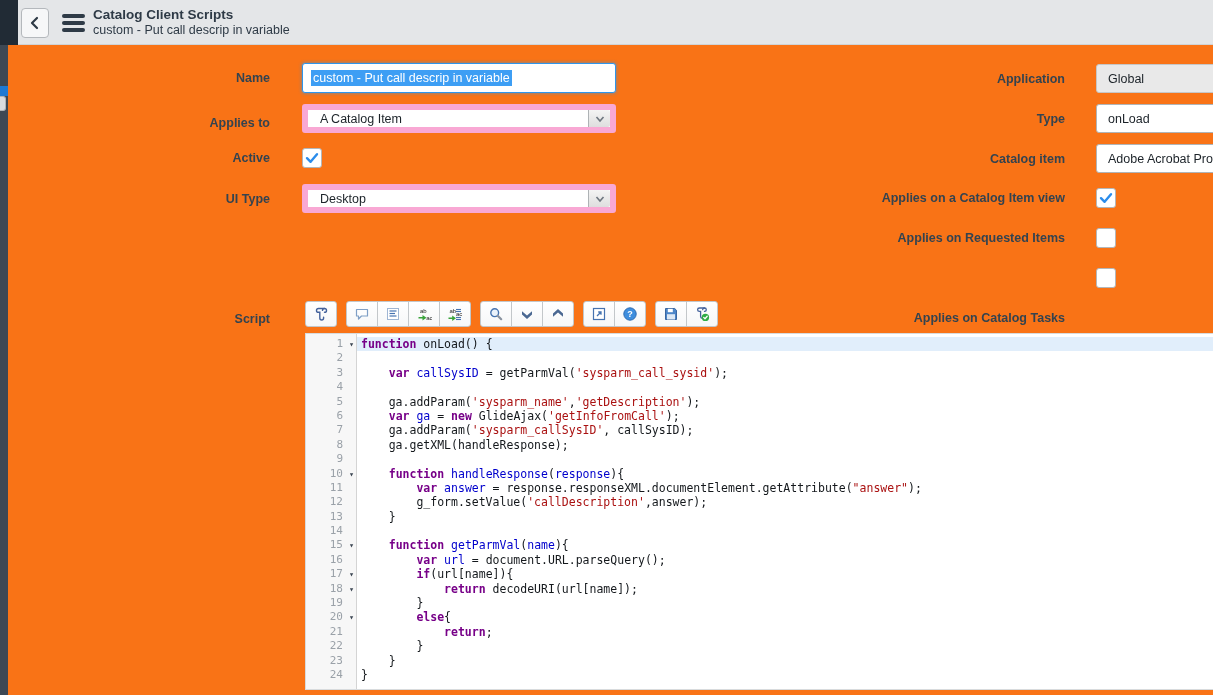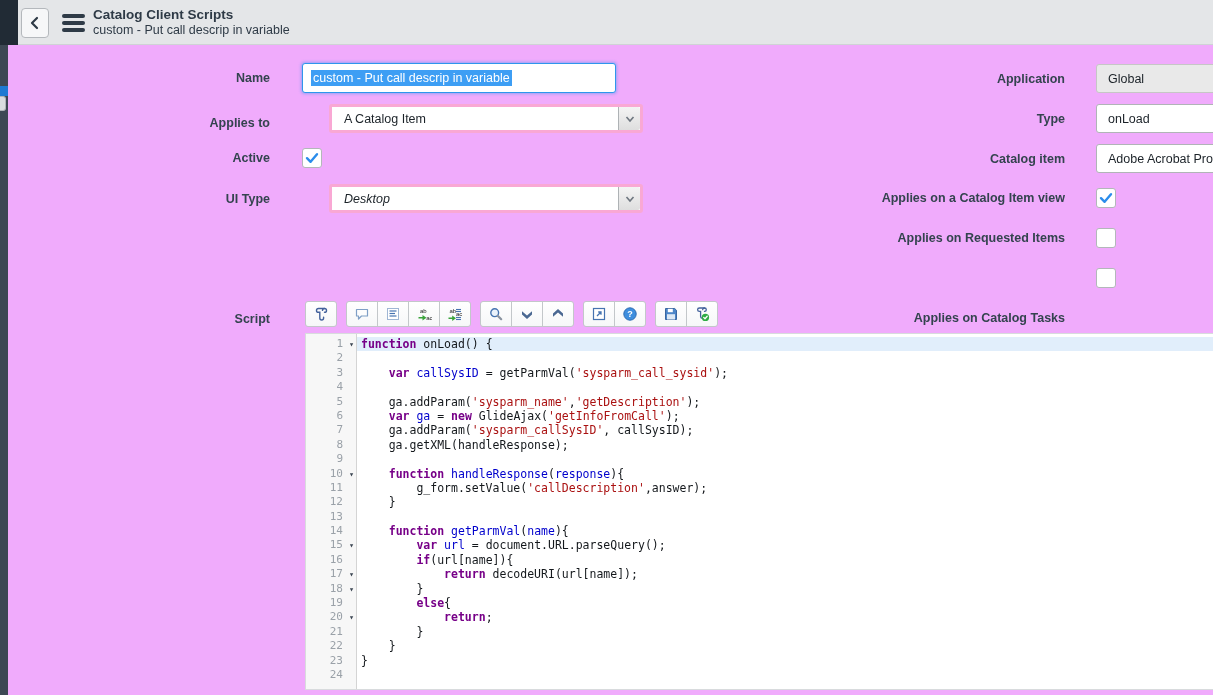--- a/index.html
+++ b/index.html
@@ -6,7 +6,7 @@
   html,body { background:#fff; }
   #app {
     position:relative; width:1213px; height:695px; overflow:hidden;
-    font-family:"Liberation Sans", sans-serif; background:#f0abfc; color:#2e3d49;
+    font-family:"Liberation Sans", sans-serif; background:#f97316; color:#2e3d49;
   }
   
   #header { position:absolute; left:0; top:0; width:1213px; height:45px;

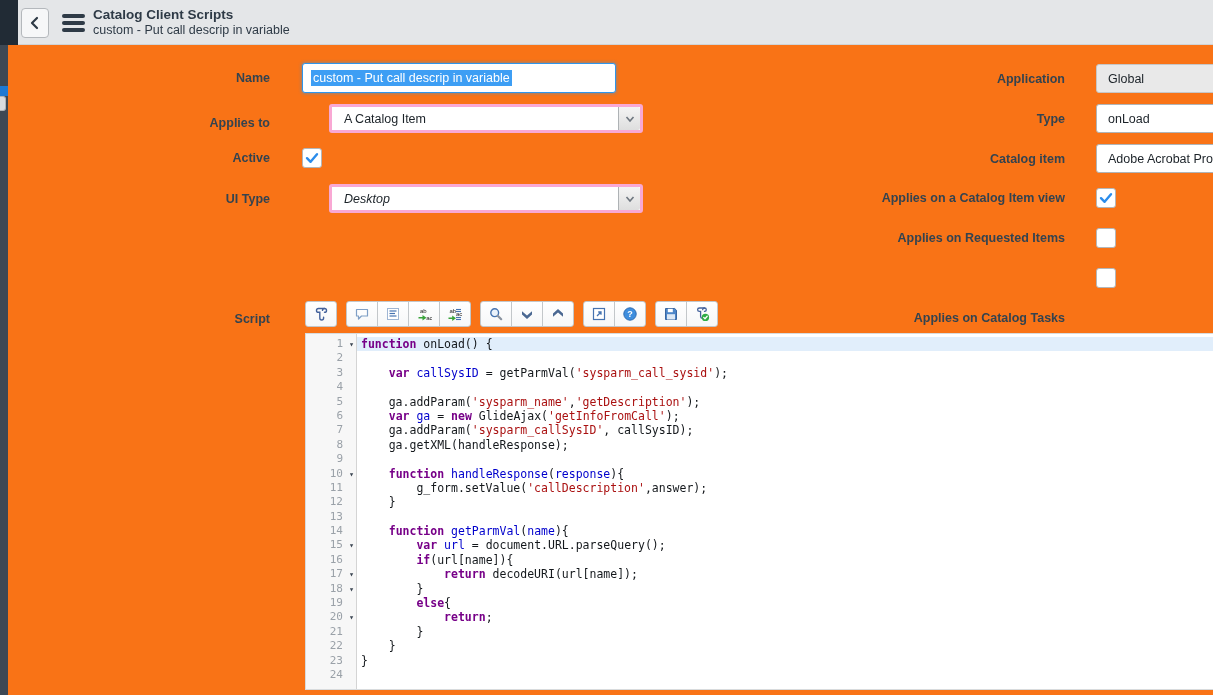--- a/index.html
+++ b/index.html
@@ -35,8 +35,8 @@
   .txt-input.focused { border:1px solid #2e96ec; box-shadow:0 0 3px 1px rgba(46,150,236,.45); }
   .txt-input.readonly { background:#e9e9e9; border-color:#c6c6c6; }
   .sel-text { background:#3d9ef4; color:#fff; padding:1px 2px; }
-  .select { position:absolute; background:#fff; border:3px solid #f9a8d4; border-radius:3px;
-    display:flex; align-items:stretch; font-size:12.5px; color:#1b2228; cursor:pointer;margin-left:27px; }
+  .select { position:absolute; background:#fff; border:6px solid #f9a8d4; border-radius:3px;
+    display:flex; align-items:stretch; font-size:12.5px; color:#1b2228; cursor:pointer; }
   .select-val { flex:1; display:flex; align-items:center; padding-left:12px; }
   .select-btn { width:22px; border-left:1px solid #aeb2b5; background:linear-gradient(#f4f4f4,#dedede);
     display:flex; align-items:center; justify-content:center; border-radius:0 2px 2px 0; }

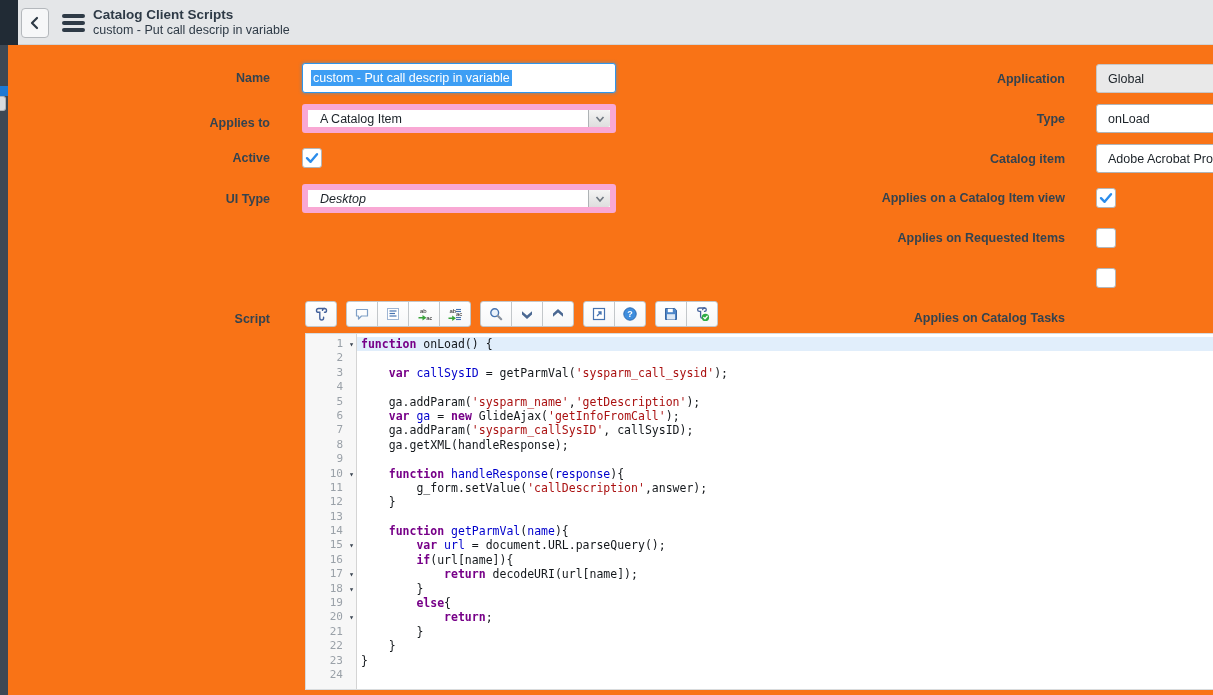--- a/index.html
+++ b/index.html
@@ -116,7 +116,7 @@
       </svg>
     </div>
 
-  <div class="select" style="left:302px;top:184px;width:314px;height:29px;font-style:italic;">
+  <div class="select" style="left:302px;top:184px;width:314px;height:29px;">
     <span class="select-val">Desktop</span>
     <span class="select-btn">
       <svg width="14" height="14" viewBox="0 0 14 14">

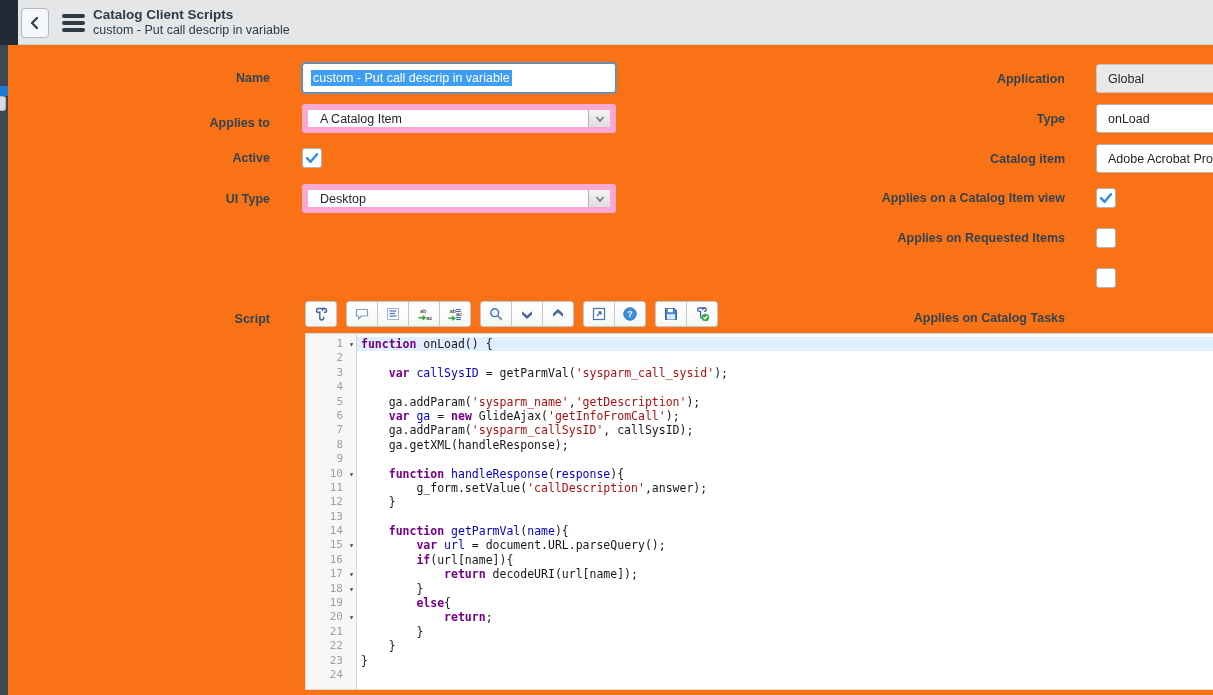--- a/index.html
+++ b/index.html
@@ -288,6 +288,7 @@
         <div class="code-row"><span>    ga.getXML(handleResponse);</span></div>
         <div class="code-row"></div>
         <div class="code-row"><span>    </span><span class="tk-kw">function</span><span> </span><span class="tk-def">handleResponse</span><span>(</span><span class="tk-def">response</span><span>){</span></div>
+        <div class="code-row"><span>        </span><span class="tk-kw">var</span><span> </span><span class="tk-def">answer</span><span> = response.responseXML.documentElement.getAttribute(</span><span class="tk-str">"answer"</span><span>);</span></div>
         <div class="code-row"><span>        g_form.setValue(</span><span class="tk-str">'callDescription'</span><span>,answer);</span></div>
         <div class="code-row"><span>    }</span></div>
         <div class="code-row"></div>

------

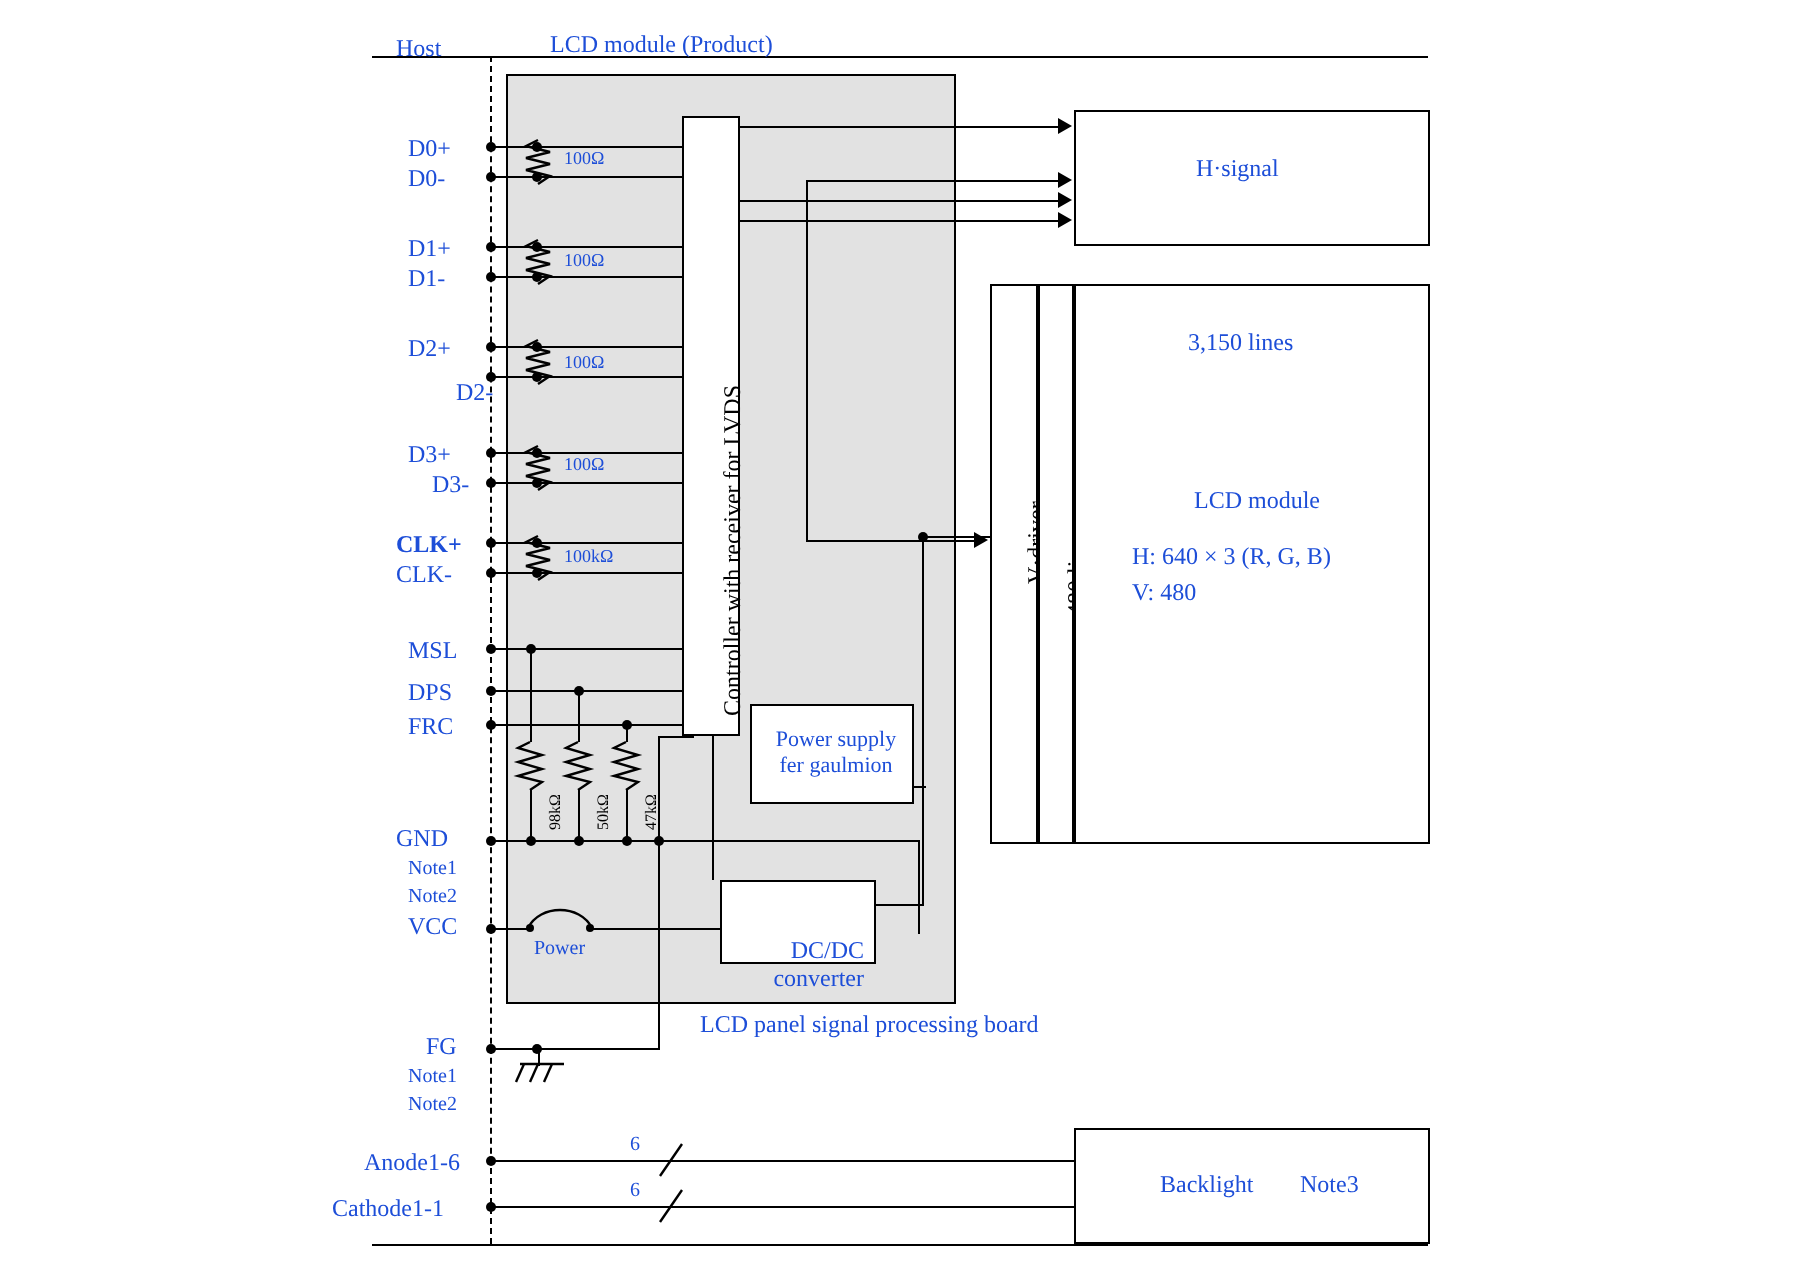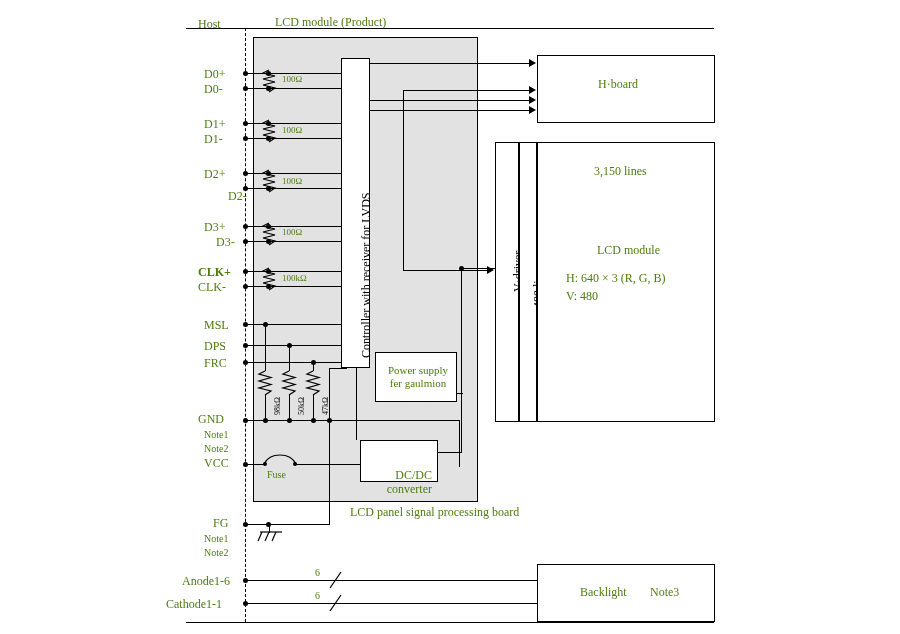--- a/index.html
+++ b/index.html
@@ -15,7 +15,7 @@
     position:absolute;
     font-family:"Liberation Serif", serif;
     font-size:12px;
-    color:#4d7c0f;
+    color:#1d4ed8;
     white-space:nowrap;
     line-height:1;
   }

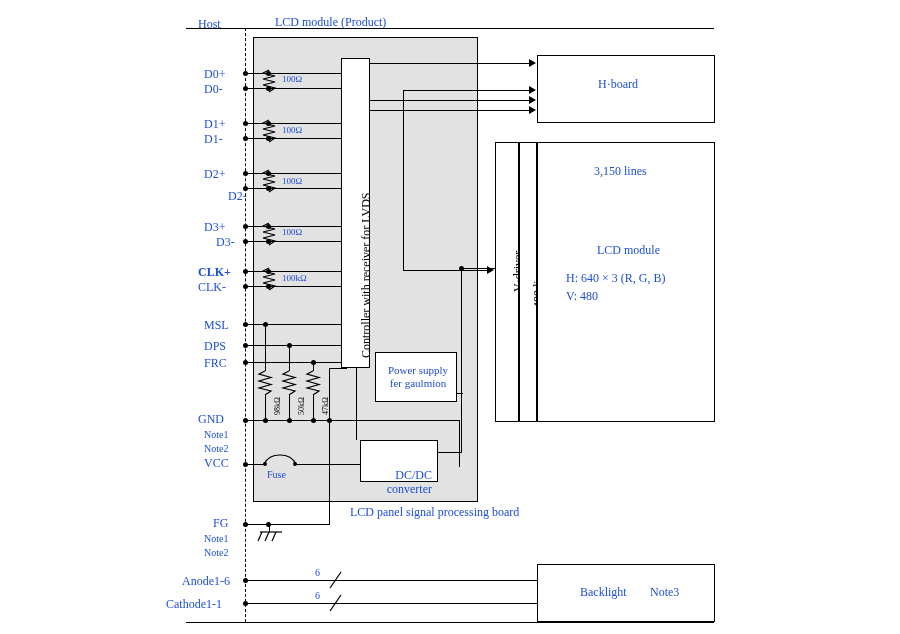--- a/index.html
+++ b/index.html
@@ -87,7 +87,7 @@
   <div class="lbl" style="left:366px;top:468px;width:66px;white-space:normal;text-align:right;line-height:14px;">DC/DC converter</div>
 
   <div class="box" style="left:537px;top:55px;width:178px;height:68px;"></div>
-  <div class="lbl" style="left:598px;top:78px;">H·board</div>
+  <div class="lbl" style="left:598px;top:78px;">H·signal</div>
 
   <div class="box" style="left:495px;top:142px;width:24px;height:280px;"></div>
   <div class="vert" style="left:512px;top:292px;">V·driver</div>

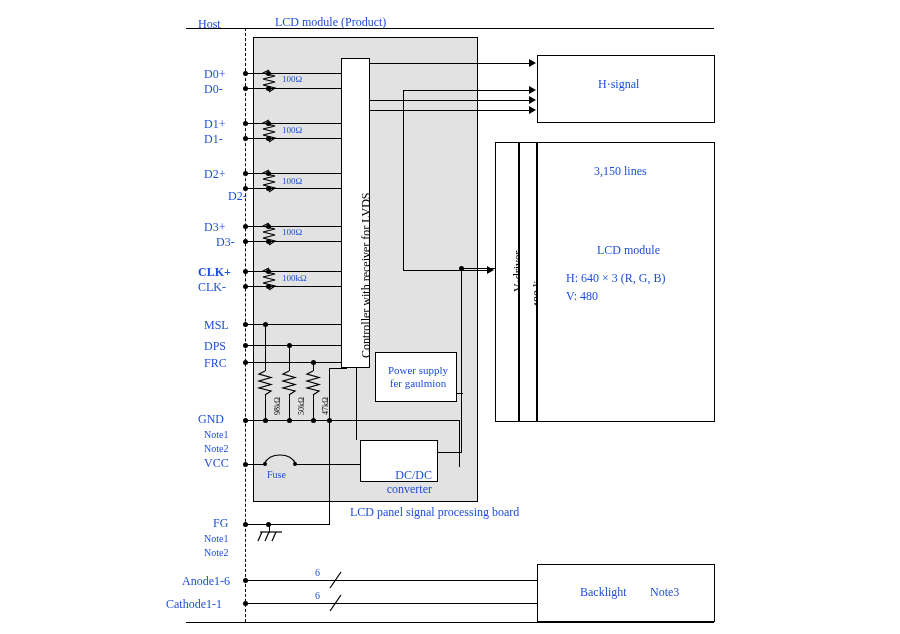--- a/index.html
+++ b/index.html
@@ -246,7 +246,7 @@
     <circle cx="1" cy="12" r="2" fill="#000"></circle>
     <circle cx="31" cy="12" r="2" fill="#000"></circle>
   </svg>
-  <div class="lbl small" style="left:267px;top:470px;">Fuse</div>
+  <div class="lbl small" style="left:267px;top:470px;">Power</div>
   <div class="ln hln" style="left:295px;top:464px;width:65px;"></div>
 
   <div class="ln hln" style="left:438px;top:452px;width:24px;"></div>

------

**About this task**
The task calls for every line of the material that contains the string "cursor".

**Task output**
-    display:flex; align-items:stretch; font-size:12.5px; color:#1b2228; cursor:pointer;margin-left:27px; }
+    display:flex; align-items:stretch; font-size:12.5px; color:#1b2228; cursor:pointer; }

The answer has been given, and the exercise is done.